Unrequited love is a horrible thing (51)

1 Name: Secret Admirer : 2007-08-23 23:47 ID:K1i7Ru80

Really, it is. It screws up your brain, the problem clearly lies within yourself rather than anything else, but you still can't stop thinking and regretting. Even though you know it's too late.

As you can probably guess, I got rejected recently. Confessed to a girl I was deeply in love with for quite a long time, and got friended.

I didn't expect that, or rather I didn't want to think about that possibility, so you can say I was not prepared for that.

And it hurts as hell. I used to talk with her about a lot of things, that now remind me of her. Forgetting her completely seems to be out of question, it would be like ripping a huge part of me out of myself.
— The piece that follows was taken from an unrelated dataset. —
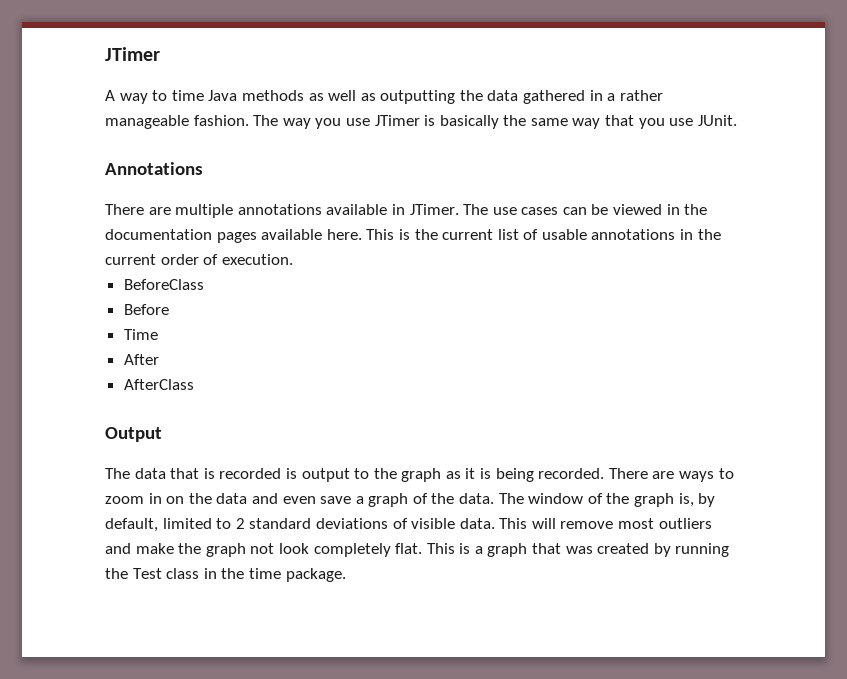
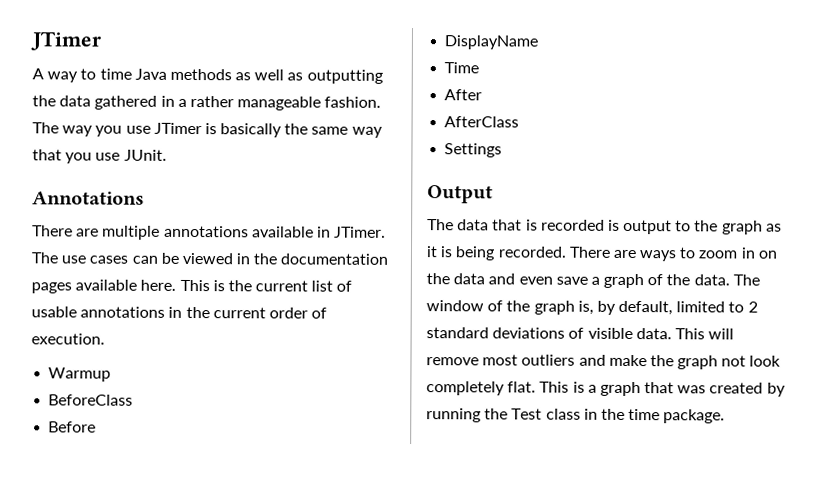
(293, 259) none -> [48,367,112,382] // Warmup
(169, 309) none -> [444,35,539,50] // DisplayName
(194, 384) none -> [444,143,503,158] // Settings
The worst part is that it's all my fault, because I assumed I have a chance, yet what happened to me was inevitable - I was incapable of giving up on her, so it continued for way too long.

I can't imagine a past in which I wouldn't fall in love with her, and wouldn't get hurt later, except for one in which I would never have met her. This is why I now see love as something painful and not worth it.

I want to be able to talk with her again, and I think she wouldn't be against it, but first I have to stop loving her. I have to let go of the false hope I had for so much time that "being in love with her" has become a definition of "being me", and to start seeing her as just one of my friends.

Any ideas on how to get over my love?